«Рассказ о семи повешенных». Л. Андреев.
РГИСИ, Мастерская профессора Ю. М. Красовского.
Режиссер Анджей Бубень.
Они стоят у стены. В аудитории № 45. Пять жизней, не готовых к смерти, — на линяло-голубом фоне. Справа скрадывает пространство черный занавес. Небольшая комната пуста, слева граница очерчена деревянной конструкцией, сколоченной из кривых занозистых досок. Реквизит спектакля аскетичен: актеры используют лишь пять театральных станков, которые в контексте спектакля становятся койками в тюремных камерах, а составленные в финале друг на друга — виселицей.

Сцена из спектакля.
Фото — Татьяна Вишневская.
Выбрав для постановки «Рассказ о семи повешенных» Леонида Андреева, режиссер Анджей Бубень со студентами 3-го курса мастерской Ю. М. Красовского развертывает эту историю вне конкретных временных границ. Без вопросов: почему, зачем, за что? Но с ясным ответом, который отбрасывает длинную тень в день сегодняшний: молодость, разбивающаяся о смерть, — это страшно.
Первым, отделившись от темноты, возникает министр (Виталий Никончук). Он выходит, неся в руке большой чемодан. Покушение, которое готовилось на него, предотвращено. Но он не в состоянии вынести ужас от знания конкретной даты своей предполагаемой смерти («В час дня, ваше превосходительство»). «Так невозможно жить!» — кричит он, и обуявший страх загоняет его — буквально! — в собственный распахнутый чемодан, как в гроб, куда он забирается, накрывшись пледом.

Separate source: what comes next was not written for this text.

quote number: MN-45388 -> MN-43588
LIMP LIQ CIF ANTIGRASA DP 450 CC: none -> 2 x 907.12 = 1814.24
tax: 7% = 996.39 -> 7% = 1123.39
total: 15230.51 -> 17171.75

Многоголосье, которым герои вступают, распадается на отдельные голоса. Их общая судьба приговоренных расслаивается на отдельность, единичность каждого, запертого в одиночке — перед казнью. С последним отзвуком их веселой беготни иссякает дыхание жизни, и с поразительной ясностью подступает смерть. Герои снимают одежду, которая имела свой цвет и фактуру, которая делала каждого собой, аккуратно складывают ее на край койки, оставаясь все как один в черном.

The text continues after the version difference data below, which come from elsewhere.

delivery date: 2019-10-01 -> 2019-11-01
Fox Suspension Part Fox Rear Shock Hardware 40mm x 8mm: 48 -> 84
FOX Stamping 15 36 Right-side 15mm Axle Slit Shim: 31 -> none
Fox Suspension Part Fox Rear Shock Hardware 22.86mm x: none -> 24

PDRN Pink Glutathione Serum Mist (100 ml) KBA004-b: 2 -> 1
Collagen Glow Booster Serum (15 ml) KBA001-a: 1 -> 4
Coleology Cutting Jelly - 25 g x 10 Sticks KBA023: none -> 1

Каждый по-своему воспринимает близость казни. Но всех приговоренных объединяет одно — им страшно. Душа, застигнутая врасплох между жизнью и смертью, подает сигналы sos: у каждого есть свое навязчивое, механическое — неживое движение: кто-то трет шею, которую уже стягивает невидимая петля, кто-то постукивает по виску, сжимает пальцы, касается волос. В моменты, когда страх подступает слишком близко, герои сворачиваются в позу эмбриона, инстинктивно защищаясь.

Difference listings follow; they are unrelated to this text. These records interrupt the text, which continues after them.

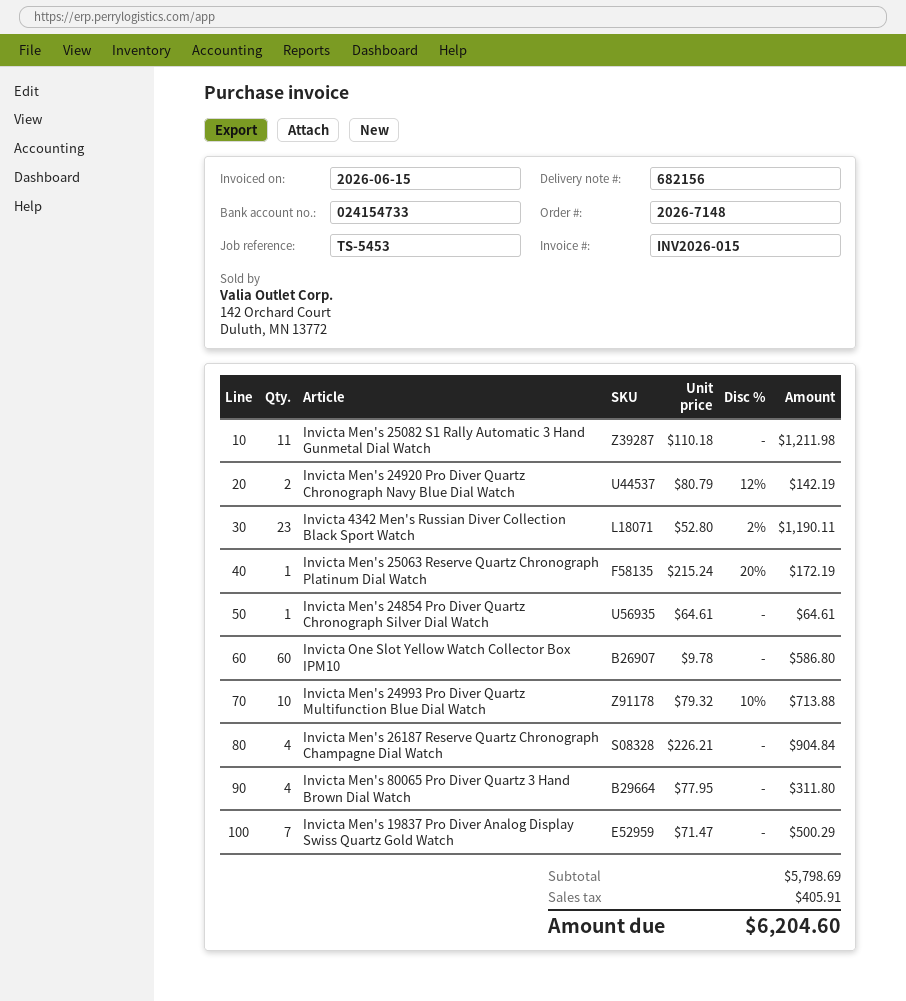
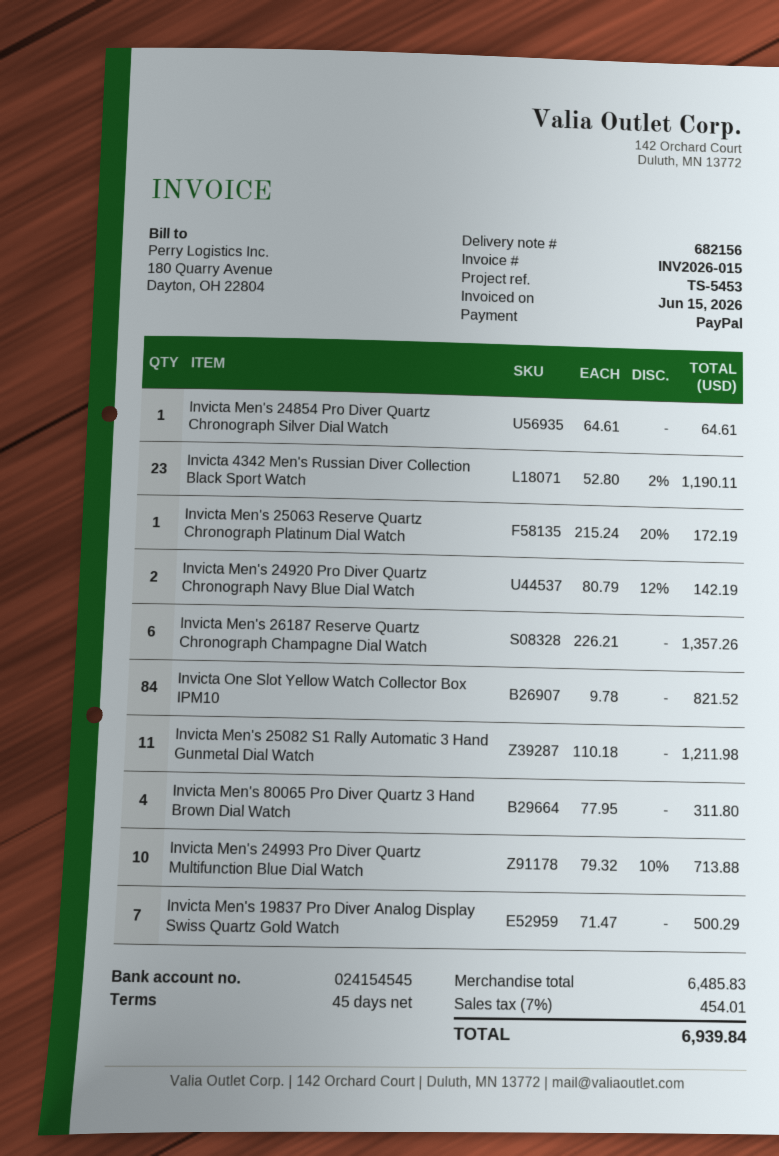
bank account: 024154733 -> 024154545
Invicta One Slot Yellow Watch Collector Box IPM10: 60 x 9.78 = 586.80 -> 84 x 9.78 = 821.52
Invicta Men's 26187 Reserve Quartz Chronograph Champagne Dial Watch: 4 x 226.21 = 904.84 -> 6 x 226.21 = 1357.26
subtotal: 5798.69 -> 6485.83
tax: 405.91 -> 454.01
total: 6204.60 -> 6939.84

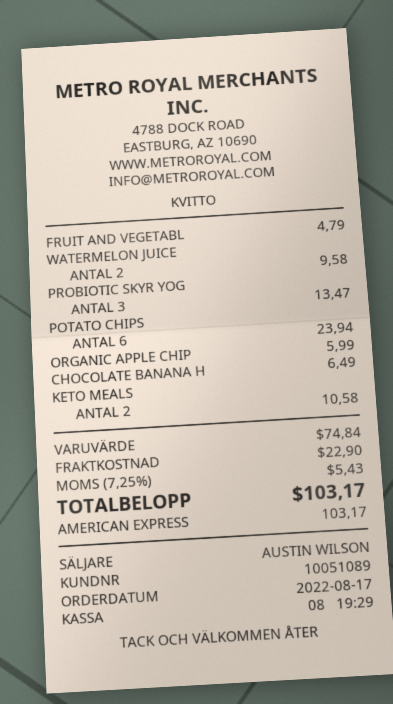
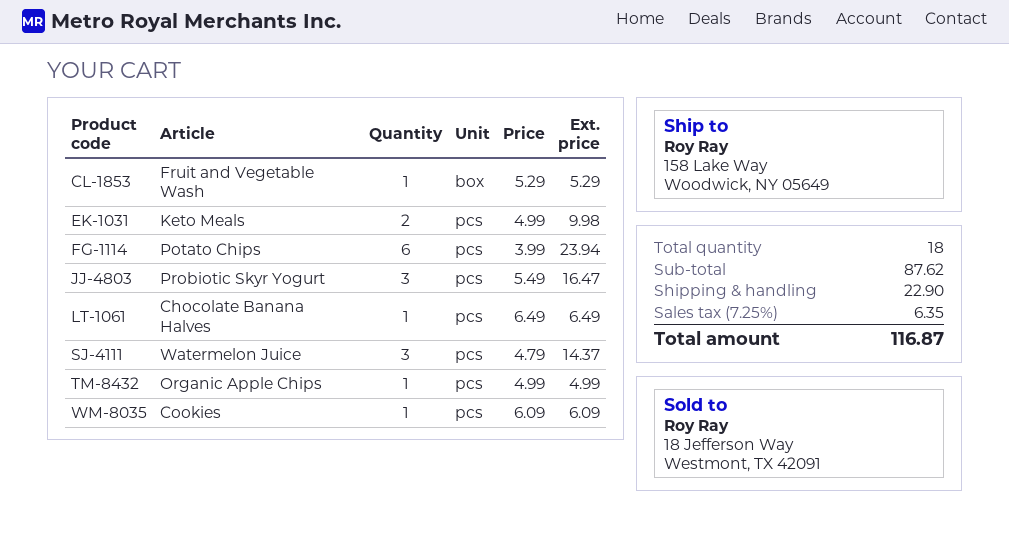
FRUIT AND VEGETABL: 1 for 4.79 -> 1 for 5.29
WATERMELON JUICE: 2 for 9.58 -> 3 for 14.37
PROBIOTIC SKYR YOG: 3 for 13.47 -> 3 for 16.47
ORGANIC APPLE CHIP: 1 for 5.99 -> 1 for 4.99
KETO MEALS: 2 for 10.58 -> 2 for 9.98
Cookies: none -> 1 for 6.09
subtotal: 74.84 -> 87.62
tax: 7.25% = 5.43 -> 7.25% = 6.35
total: 103.17 -> 116.87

Как постичь, что вот — видна не только твоя жизнь, но и твоя смерть? А тебе — всего 20 лет. «Божественное зрелище», — Вернер (Виталий Сазонов) говорит. Для него смерть — освобождение. Он единственный, кто готов принять неизбежное, и способен в эти последние часы думать о сложной шахматной партии, и замирает в статичных позах, повторяя: «Милые мои товарищи», — пока Сережа Головин (Иван Жуков) в своей одиночке занят тем, что делает разные гимнастические упражнения. В нем избыток непобедимой энергии юности и любви к жизни, поэтому ему так жаль с ней расставаться. Жаль жизни. Своей — непрожитой. Порывистая Муся (Серафима Герцева), которая мечется в своей камере от стены к стене, измеряя ее большими шагами, напротив, почти счастлива. Потому что ее, «маленькую и незначительную», будут судить и подвергнут «почетной и прекрасной смерти». И потом: как это она, Муся — умрет? Как это может быть, если она уже сейчас бессмертна? Таня Ковальчук (Дарья Иванова) Мусю жалеет, и все рассуждения о смерти кажутся ей чем-то пустым, ненужным сейчас. Она отмахивается от них рукой. Гораздо важнее, что у Сережи нет табаку…

Сцена из спектакля.
Фото — Татьяна Вишневская.
Тяжелее всего ожидание казни переживает Вася Каширин (Никита Хорольский). Страх вышибает из него жизнь. Он бледнеет и каменеет, уже не чувствуя себя живым. Балансируя на краю своей койки, он выкрикивает: «Берут, хватают, ведут, вешают, дергают за ноги. Обрезают веревку, кладут, везут, закапывают». Как вещь. Его будто бы уже и нет вовсе — исчез человек. Васю охватывает отчаяние — он бросается на колени, пробуя молиться. Но ему известна только одна фраза: «Всех скорбящих радость». И пока он ее повторяет, четверо его товарищей, медленно перекатываясь по полу, ложатся друг на друга — крест-накрест. Груда тел. Иллюстрация подстерегающей их неизбежности, которую не отведет молитва. За ним приходят. Охваченный диким ужасом, он выкрикивает последнее, беспомощное, детское: «Я не буду!»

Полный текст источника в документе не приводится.